A Nantes, le flash-ball devant la justice
Le procès d’un policier accusé de violence volontaire contre un mineur blessé à l’œil lors d’une manifestation étudiante s’est tenu mardi 8 et mercredi 9 à Nantes.
Si la relaxe a été requise, les avocats de la victime dénoncent un usage illégal de la force à l’encontre du jeune homme.
D’un côté, les proches de la victime, accompagnés de militants des droits de l’homme. De l’autre, des policiers, venus en nombre soutenir leur collègue. Durant deux jours, le tribunal correctionnel de Nantes a vu s’opposer deux univers et deux versions des faits. Le prévenu, gardien de la paix de 29 ans, comparaissait pour violence volontaire avec arme par une personne dépositaire de l’autorité publique.

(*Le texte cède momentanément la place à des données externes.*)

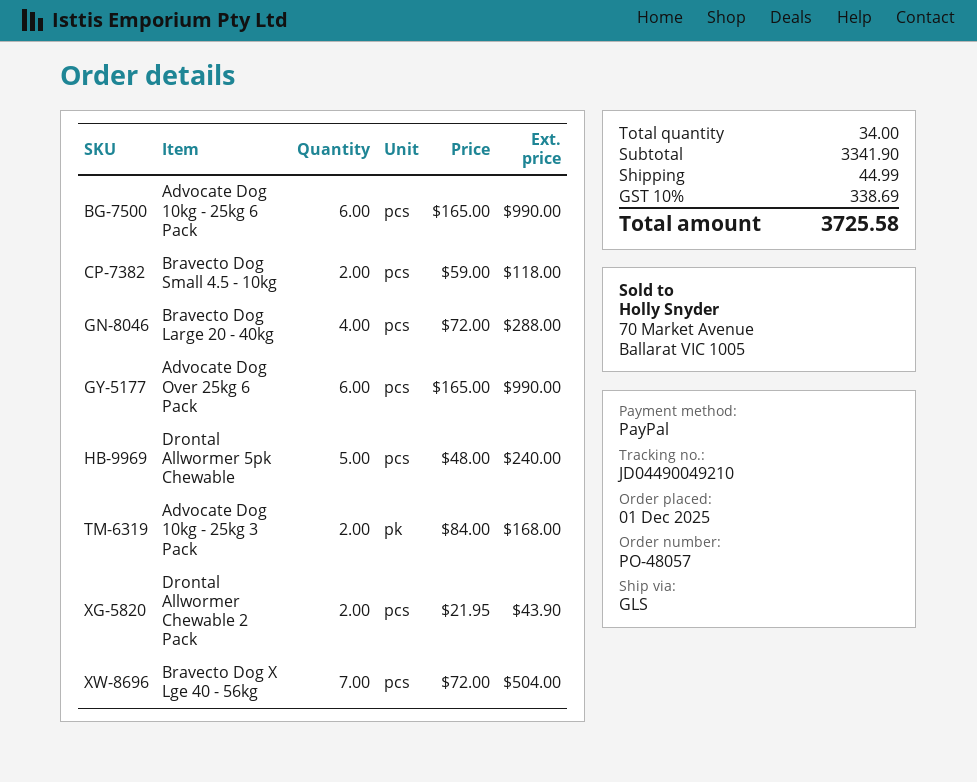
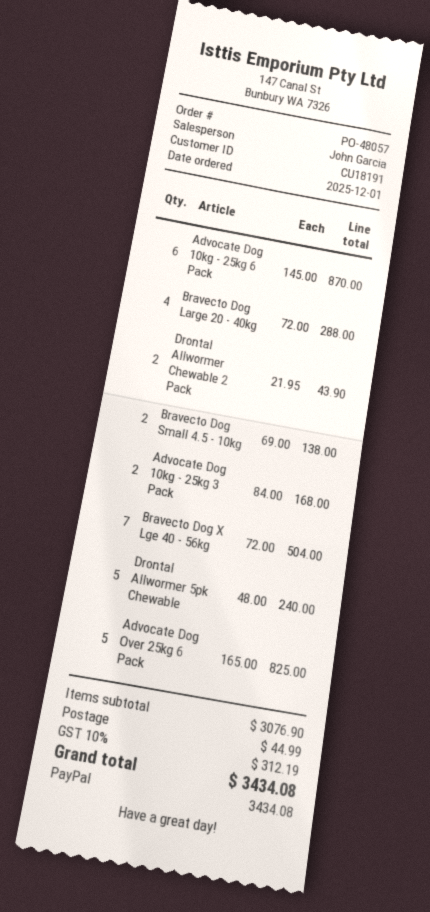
Advocate Dog 10kg - 25kg 6 Pack: 6 x 165.00 = 990.00 -> 6 x 145.00 = 870.00
Bravecto Dog Small 4.5 - 10kg: 2 x 59.00 = 118.00 -> 2 x 69.00 = 138.00
Advocate Dog Over 25kg 6 Pack: 6 x 165.00 = 990.00 -> 5 x 165.00 = 825.00
subtotal: 3341.90 -> 3076.90
tax: 10% = 338.69 -> 10% = 312.19
total: 3725.58 -> 3434.08

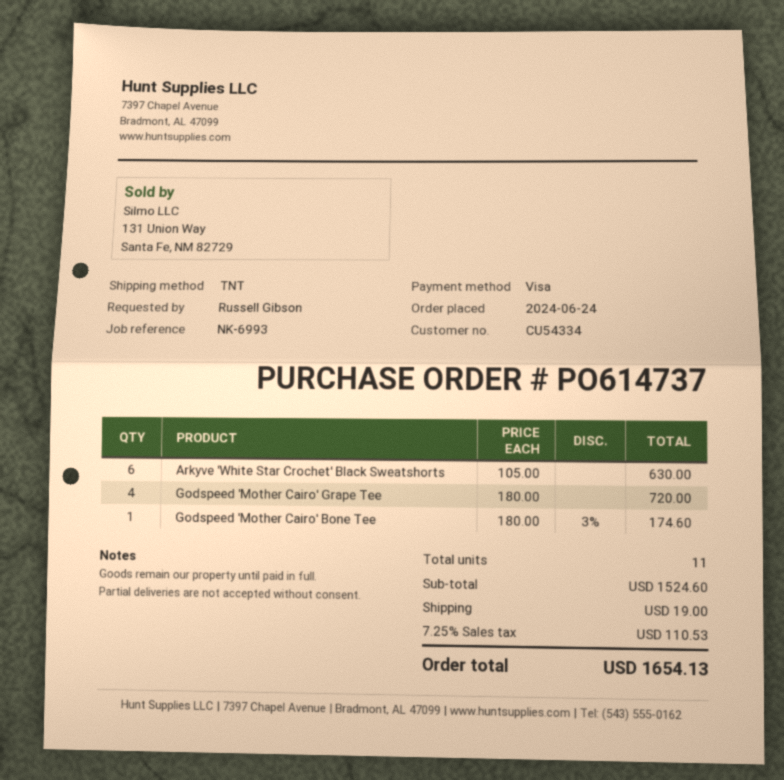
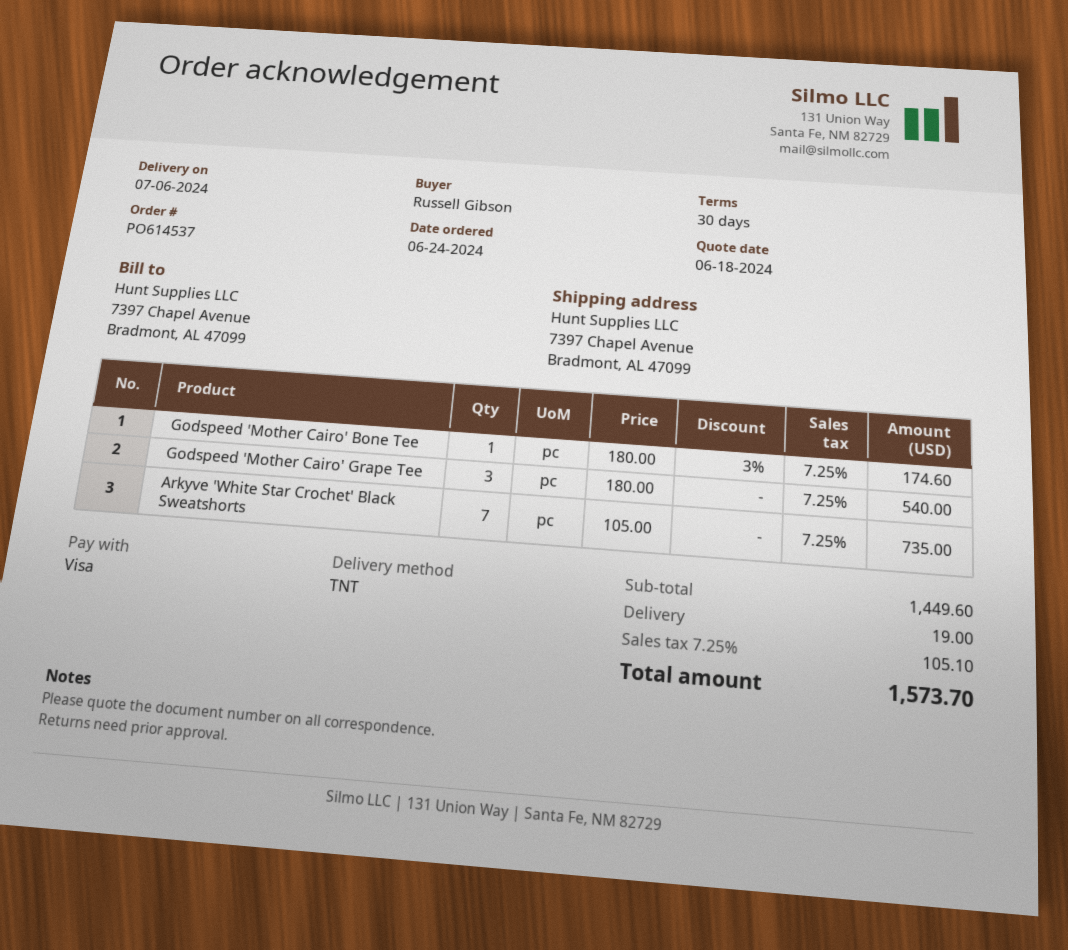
order number: PO614737 -> PO614537
Arkyve 'White Star Crochet' Black Sweatshorts: 6 x 105.00 = 630.00 -> 7 x 105.00 = 735.00
Godspeed 'Mother Cairo' Grape Tee: 4 x 180.00 = 720.00 -> 3 x 180.00 = 540.00
subtotal: 1524.60 -> 1449.60
tax: 7.25% = 110.53 -> 7.25% = 105.10
total: 1654.13 -> 1573.70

Un procès très attendu par le plaignant, Pierre Douillard, gravement blessé à l’œil droit lors d’une manifestation. « De face, je ne vois plus rien et sur le côté, je ne saisis que des mouvements », raconte celui qui avait 16 ans lors de l’impact. Les médecins ne prédisent pas d’amélioration possible, malgré deux opérations. « Comme l’œil gauche travaille plus, ma vision va forcément se dégrader » , dit ce grand brun au teint pâle, étudiant en histoire. Son père évoque une blessure « très angoissante qui touche à l’intime de l’être ».
DES VERSIONS QUI DIVERGENT
Les faits remontent au 27 novembre 2007. Lors d’une manifestation lycéenne et étudiante contre la loi sur l’autonomie des universités, des centaines de jeunes pénètrent dans le parc du rectorat de Nantes avant d’être repoussés par les forces de l’ordre. Des jets de projectile conduisent alors deux policiers à utiliser leur lanceur de balle de défense.
À partir de là, les versions divergent. Pierre Douillard affirme avoir vu un policier le viser avec son LDB 40, une arme proche du flash-ball, à la portée plus précise et en cours d’expérimentation à l’époque. Or, si ce dernier reconnaît avoir tiré sur un manifestant et l’avoir atteint à la tête alors qu’il visait le thorax, il soutient qu’il ne s’agit pas de Pierre Douillard mais d’un autre jeune, blessé à l’arrière du crâne ce même soir.
Le défilé de témoins, la diffusion de vidéos et les déclarations des protagonistes n’ont pas permis d’établir les circonstances exactes du drame. Mais ces deux jours d’audience ont offert un éclairage sur l’utilisation des lanceurs de balle. Avant de tirer sur le manifestant, le policier n’avait utilisé son LDB sur des « cibles » en mouvement qu’une seule fois, pour disperser des personnes violentes lors d’une fête nantaise. Auparavant, il avait reçu une formation d’une demi-journée sur des cibles fixes. Un policier de la brigade anticriminalité, qui a utilisé un flash – ball ce soir-là, a raconté avoir volontairement visé les jambes des manifestants en tirant à genoux. « Ils étaient jeunes et je ne voulais pas blesser quelqu’un gravement » . L’enquête montrera qu’il avait atteint une étudiante à l’abdomen.
UNE AFFAIRE COMPLEXE
Reste le fond du dossier. Pour les avocats de la victime et de la Ligue des droits de l’homme, également partie civile, l’utilisation de ces armes contre de jeunes manifestants était disproportionnée et le policier n’aurait pas dû répondre à l’ordre de tir lancé par son supérieur. Pour l’avocat du prévenu, cet acte « n’est pas légalement répréhensible . On ne peut pas dire à un policier qui respecte la loi qu’il va faire sept ans de prison [peine maximale encourue] ».
Dans son réquisitoire, le procureur a reconnu que le tribunal devait dénouer une affaire complexe. En effet si, pour lui, il ne fait pas de doute que le policier a tiré sur Pierre Douillard, causant sa blessure irrémédiable à l’œil, cet acte n’est pas pour autant illégal dans la mesure où le gardien exécutait un ordre de sa hiérarchie. Cette dernière n’a pas été entendue lors du procès. Le jugement a été mis en délibéré au 3 avril.